Identifié sous le nom d'Ali S., le suspect, de nationalité danoise, a été « remis à l'Allemagne » lundi et placé en détention provisoire mardi, a indiqué le parquet dans un communiqué. Trois semaines plus tôt, il avait été arrêté à Aarhus, cité portuaire dans l'est du Danemark, sur mandat d'arrêt délivré par la justice allemande, et sur la base d'informations du renseignement intérieur allemand. Le suspect avait « reçu l'ordre d'un service de renseignement iranien de recueillir à Berlin des informations sur des lieux juifs et certaines personnes juives », qui auraient servi à préparer d'autres opérations « pouvant aller jusqu'à des attentats », avait affirmé le parquet. En cas de procès, il pourrait encourir une peine allant jusqu'à dix ans de prison.

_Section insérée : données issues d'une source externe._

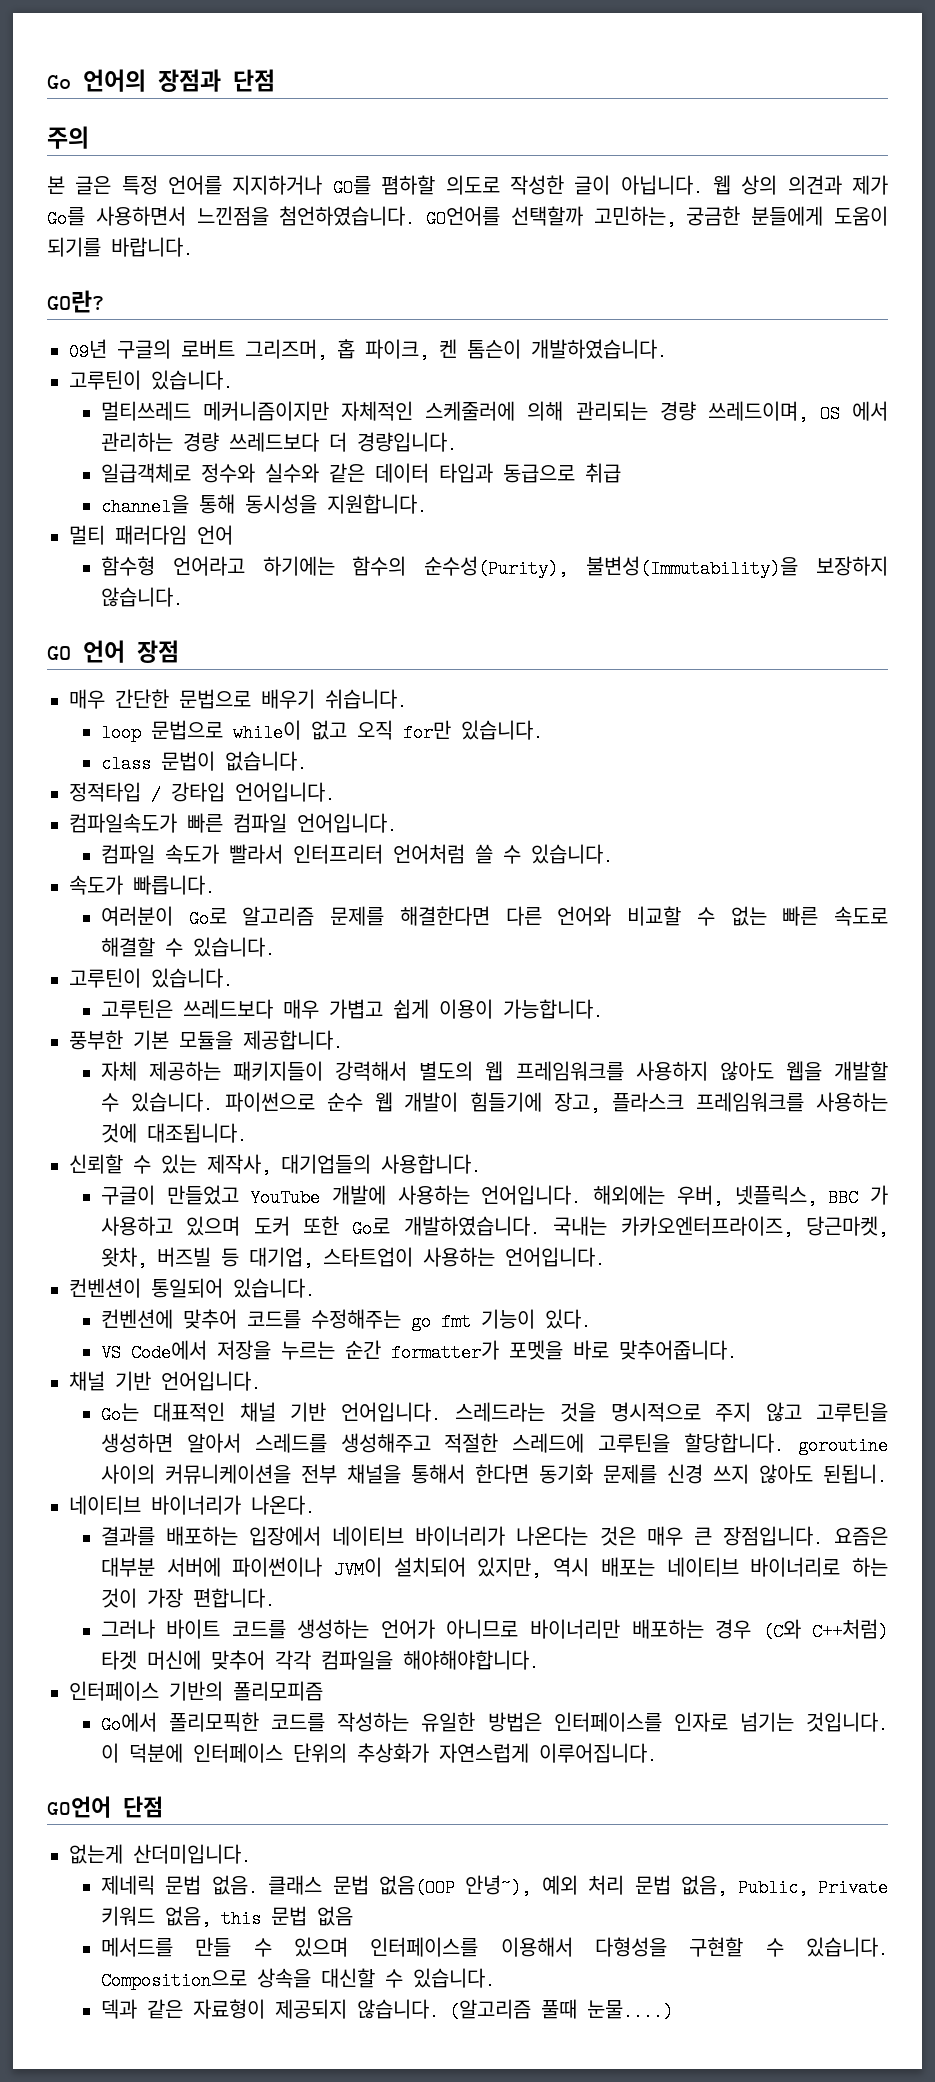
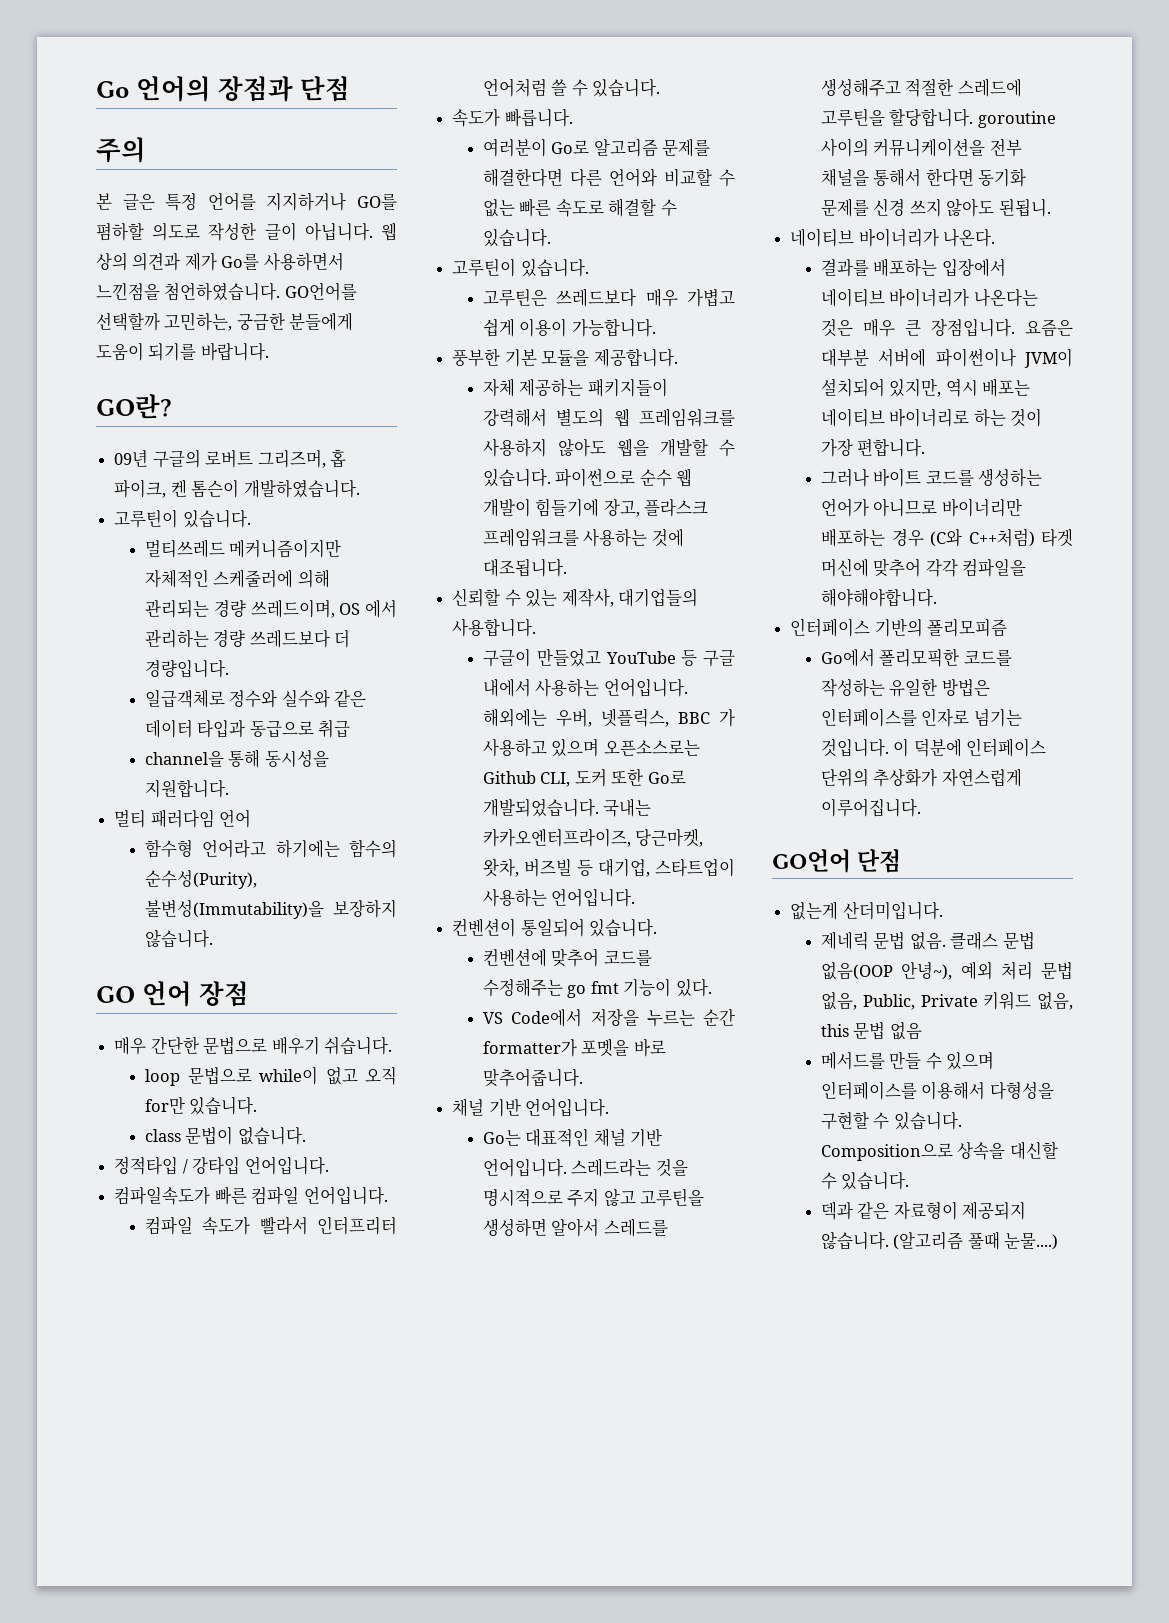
[332,1185,387,1205] 개발에 -> [681,649,735,667] [483,678,532,697] 등 구글 내에서
(241, 1226) none -> [603,740,700,756] [483,771,571,787] 오픈소스로는 Github CLI,
[403,1216,540,1238] 개발하였습니다. -> [483,798,600,817] 개발되었습니다.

D'après le média allemand Der Spiegel, l'espion présumé, d'origine afghane, aurait notamment photographié des bâtiments à Berlin, dont le siège de la Société germano-israélienne, pour le compte d'une unité d'élite des Gardiens de la révolution en Iran. Après son arrestation, Berlin avait convoqué l'ambassadeur iranien, disant ne tolérer « aucune menace contre les juifs en Allemagne ». « Si ces soupçons devaient être confirmés, il s'agirait d'un événement monstrueux qui illustrerait une fois de plus que l'Iran est un danger pour les juifs partout dans le monde », avait déclaré le chef de la diplomatie allemande, Johann Wadephul.